Une mission de la Fédération syndicale autonome des mines, carrières et industries assimilées de Guinée séjourne actuellement à Kérouané. Conduite par son président Fadjimba Kéita, la délégation est venue tenter de trouver une issue au différend qui oppose depuis une semaine la direction générale de Baowu Winning Consortium Simandou (BWCS) à ses travailleurs.
C’est dans un établissement hôtelier de la ville que Fadjimba Kéita et ses collaborateurs ont été accueillis par des travailleurs fortement mobilisés pour la circonstance. Sous les ovations et les slogans, la délégation s’est ensuite rendue à la place des martyrs, où elle devait prendre la parole.
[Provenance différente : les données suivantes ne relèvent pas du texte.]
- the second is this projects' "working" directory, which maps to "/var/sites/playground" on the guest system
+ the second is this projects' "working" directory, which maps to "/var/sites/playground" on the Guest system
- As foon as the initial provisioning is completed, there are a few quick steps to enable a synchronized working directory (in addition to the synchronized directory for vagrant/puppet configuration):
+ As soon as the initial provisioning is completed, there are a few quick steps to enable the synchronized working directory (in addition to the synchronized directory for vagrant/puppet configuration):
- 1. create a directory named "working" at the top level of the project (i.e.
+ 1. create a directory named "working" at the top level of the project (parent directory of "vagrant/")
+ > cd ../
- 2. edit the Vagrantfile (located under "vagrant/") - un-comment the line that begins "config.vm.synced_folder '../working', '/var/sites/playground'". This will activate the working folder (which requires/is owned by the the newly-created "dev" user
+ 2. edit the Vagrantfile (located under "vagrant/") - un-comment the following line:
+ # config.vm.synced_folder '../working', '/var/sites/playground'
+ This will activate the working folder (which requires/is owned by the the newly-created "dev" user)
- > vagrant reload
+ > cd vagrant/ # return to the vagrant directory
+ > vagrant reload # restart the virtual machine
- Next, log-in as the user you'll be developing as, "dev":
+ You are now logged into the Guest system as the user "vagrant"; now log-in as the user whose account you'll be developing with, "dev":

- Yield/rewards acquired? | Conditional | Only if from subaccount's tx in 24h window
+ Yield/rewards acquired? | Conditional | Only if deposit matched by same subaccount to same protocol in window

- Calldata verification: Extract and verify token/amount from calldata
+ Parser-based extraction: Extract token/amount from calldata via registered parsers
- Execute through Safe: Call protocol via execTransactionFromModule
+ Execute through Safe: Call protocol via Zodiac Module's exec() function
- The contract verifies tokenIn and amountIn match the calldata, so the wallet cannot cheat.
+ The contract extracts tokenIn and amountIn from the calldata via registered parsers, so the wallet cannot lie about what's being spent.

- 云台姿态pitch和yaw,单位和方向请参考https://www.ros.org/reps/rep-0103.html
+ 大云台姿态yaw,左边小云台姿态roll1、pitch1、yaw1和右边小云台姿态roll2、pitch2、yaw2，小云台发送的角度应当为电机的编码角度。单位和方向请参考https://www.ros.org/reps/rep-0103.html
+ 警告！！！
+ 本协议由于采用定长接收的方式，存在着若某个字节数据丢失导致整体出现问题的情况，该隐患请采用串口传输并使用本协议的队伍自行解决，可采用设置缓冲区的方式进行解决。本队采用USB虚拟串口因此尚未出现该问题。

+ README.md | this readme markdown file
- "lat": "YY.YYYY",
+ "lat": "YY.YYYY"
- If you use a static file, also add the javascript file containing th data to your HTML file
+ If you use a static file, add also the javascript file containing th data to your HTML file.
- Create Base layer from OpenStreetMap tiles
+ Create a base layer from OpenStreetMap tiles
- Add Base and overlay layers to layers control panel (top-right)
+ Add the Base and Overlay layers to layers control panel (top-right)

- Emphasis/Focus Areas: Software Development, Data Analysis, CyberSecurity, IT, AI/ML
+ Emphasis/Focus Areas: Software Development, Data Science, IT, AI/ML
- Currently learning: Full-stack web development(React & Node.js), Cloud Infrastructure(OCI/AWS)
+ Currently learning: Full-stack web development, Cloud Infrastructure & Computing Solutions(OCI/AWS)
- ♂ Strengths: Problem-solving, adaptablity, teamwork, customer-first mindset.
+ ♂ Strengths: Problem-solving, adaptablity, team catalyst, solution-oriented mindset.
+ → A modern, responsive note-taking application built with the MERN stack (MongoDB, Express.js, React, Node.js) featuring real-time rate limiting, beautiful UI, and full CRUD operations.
Sur place, des travailleurs dénoncent des conditions de travail difficiles et un salaire qu’ils jugent dérisoire. Une situation vivement critiquée par le responsable syndical, qui a d’abord salué le choix de la marche pacifique en lieu et place de méthodes violentes, souvent observées dans ce type de mouvement dans le pays, avant de déclarer : « Du haut de cette tribune, nous lançons un appel solennel aux autorités du pays, aux autorités en charge de la réglementation du travail dans notre pays, de faire respecter les lois et les textes de la République de Guinée, de considérer la voie et que tout le monde connaisse que les ressources de la Guinée doivent servir à la Guinée et aux Guinéens d’abord ».

Plus loin, Fadjimba Kéita a invité les travailleurs à l’union et à la solidarité.
« Depuis la nuit des temps, les ouvriers n’ont jamais cessé de revendiquer pour améliorer leur bien-être et pour réclamer leurs droits. Nous sommes sur ce terrain et nous sommes venus accompagner d’une équipe pour être du côté de vous. Cela est unanime et est reconnu partout que la force des manifestants est leur nombre. Vous devez rester unis, vous devez rester solidaires, vous devez rester engagés, vous devez rester résilients », a-t-il ajouté.
Au moment où nous mettons en ligne cette dépêche, la mission syndicale est en entretien avec les autorités locales dans la salle de réunion de la préfecture.